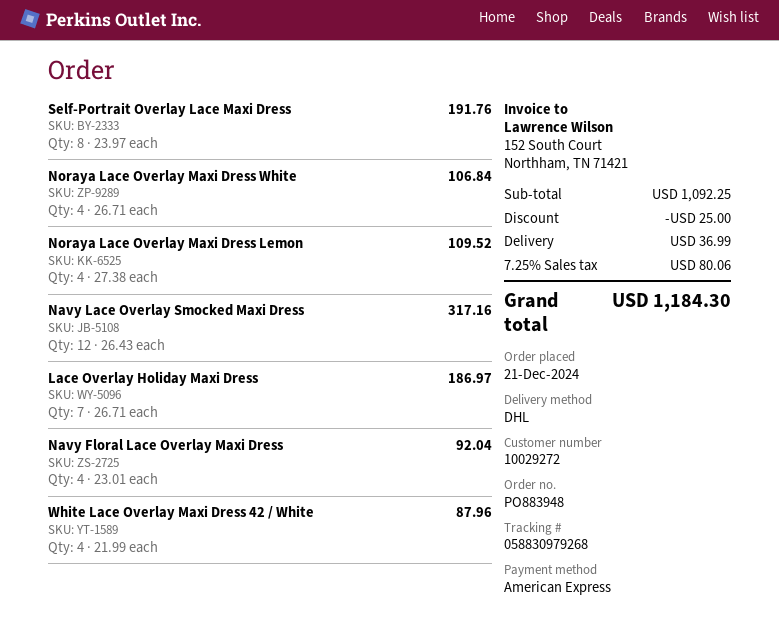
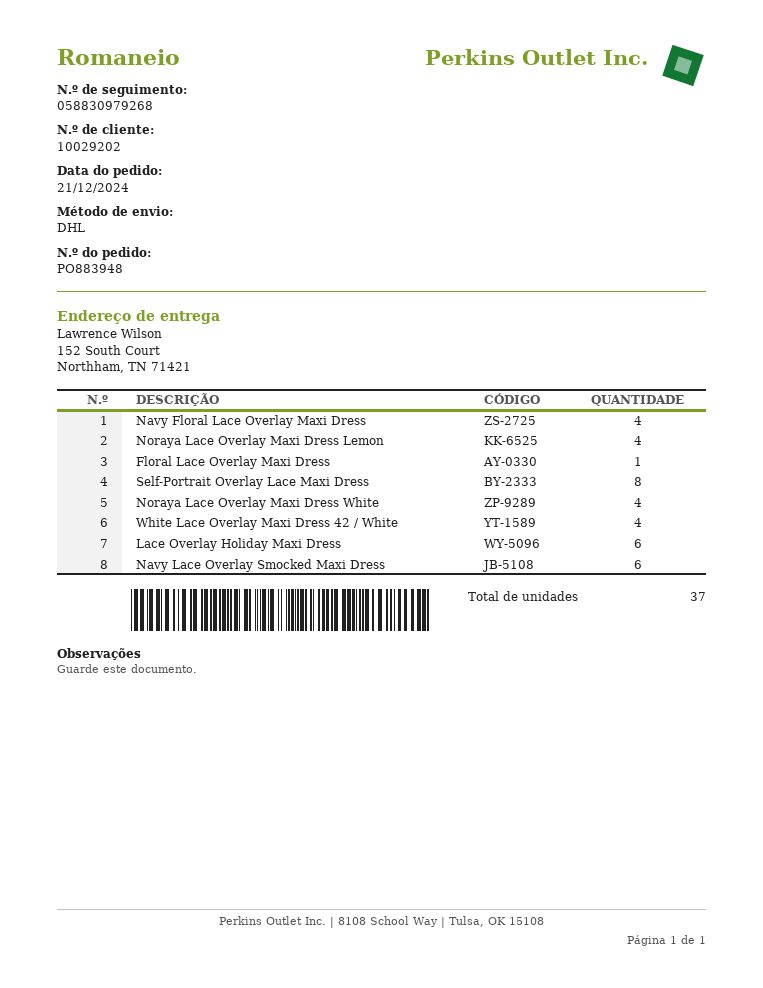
customer number: 10029272 -> 10029202
Navy Lace Overlay Smocked Maxi Dress: 12 -> 6
Lace Overlay Holiday Maxi Dress: 7 -> 6
Floral Lace Overlay Maxi Dress: none -> 1

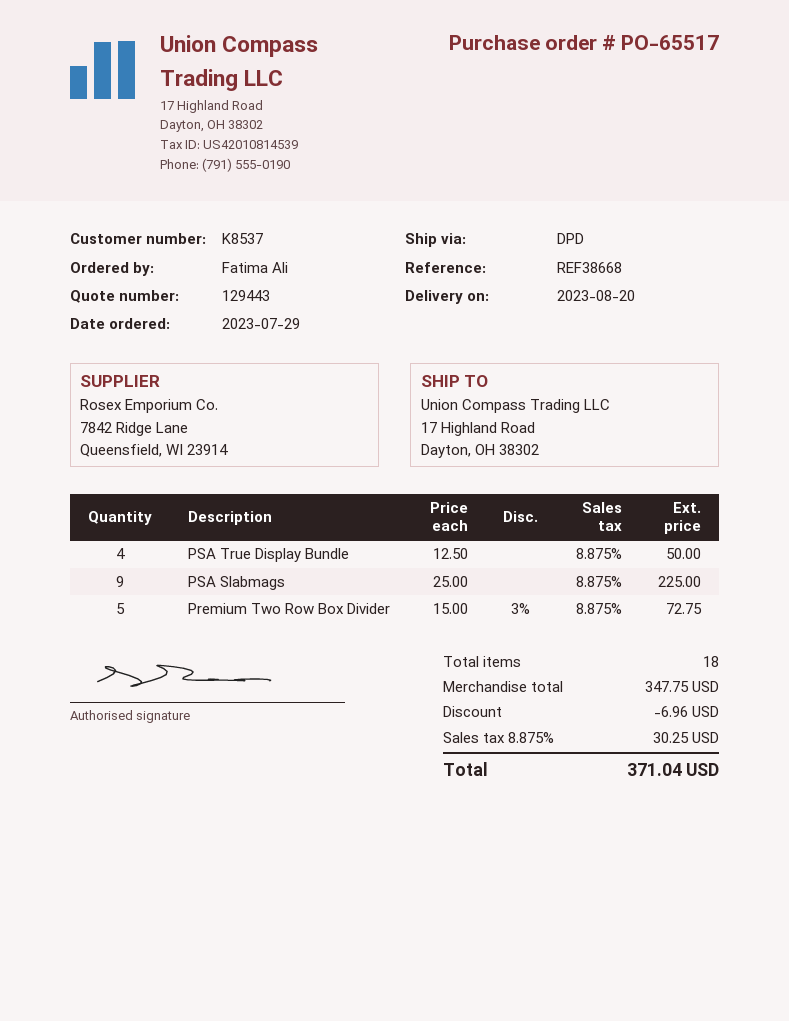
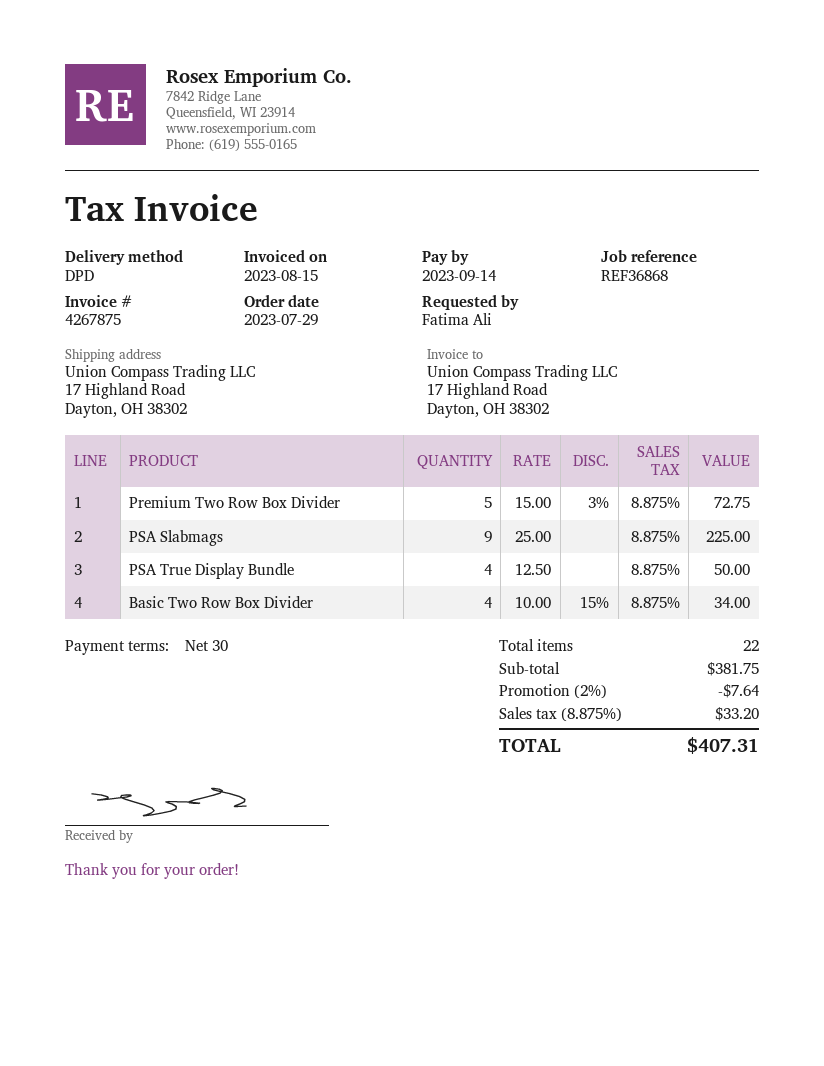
reference: REF38668 -> REF36868
Basic Two Row Box Divider: none -> 4 x 10.00 - 15% = 34.00
total quantity: 18 -> 22
subtotal: 347.75 -> 381.75
discount: 6.96 -> 7.64
tax: 8.875% = 30.25 -> 8.875% = 33.20
total: 371.04 -> 407.31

- **Directions**
Starting with the line that contains "Basic Two Row", write out each line through the end of the listing, exactly as it appears, and include nothing else.

- **Answer for this exercise**
Basic Two Row Box Divider: none -> 4 x 10.00 - 15% = 34.00
total quantity: 18 -> 22
subtotal: 347.75 -> 381.75
discount: 6.96 -> 7.64
tax: 8.875% = 30.25 -> 8.875% = 33.20
total: 371.04 -> 407.31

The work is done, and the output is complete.